--- SUPPLIED INFORMATION ---

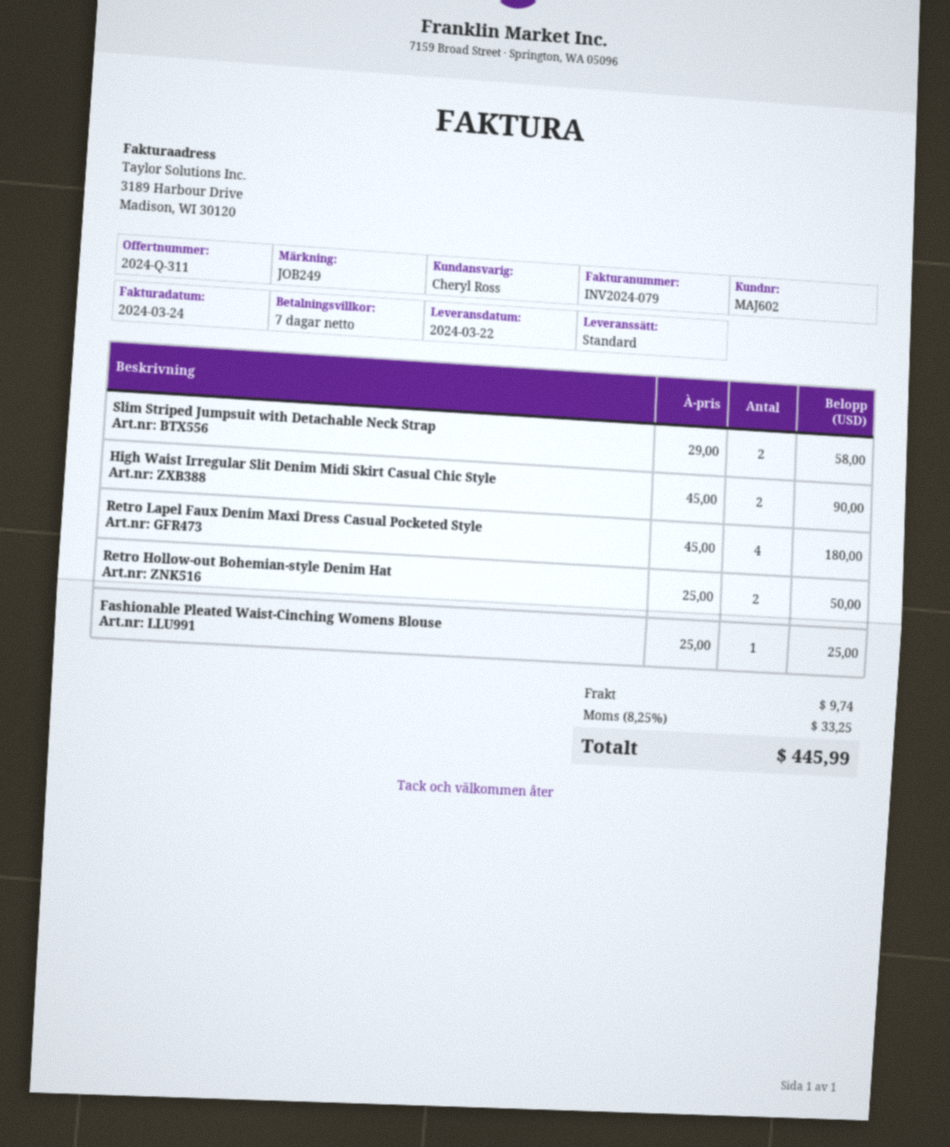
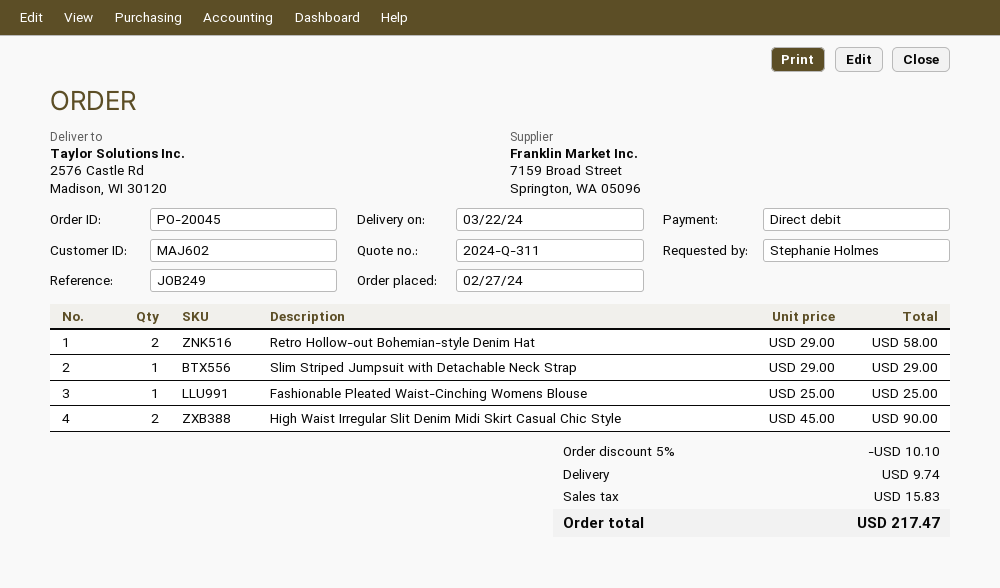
Slim Striped Jumpsuit with Detachable Neck Strap: 2 x 29.00 = 58.00 -> 1 x 29.00 = 29.00
Retro Lapel Faux Denim Maxi Dress Casual Pocketed Style: 4 x 45.00 = 180.00 -> none
Retro Hollow-out Bohemian-style Denim Hat: 2 x 25.00 = 50.00 -> 2 x 29.00 = 58.00
discount: none -> 5% = 10.10
tax: 33.25 -> 15.83
total: 445.99 -> 217.47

---

TO DO
Return each line from the data where the string "none" can be found.

WRITTEN ANSWER
Retro Lapel Faux Denim Maxi Dress Casual Pocketed Style: 4 x 45.00 = 180.00 -> none
discount: none -> 5% = 10.10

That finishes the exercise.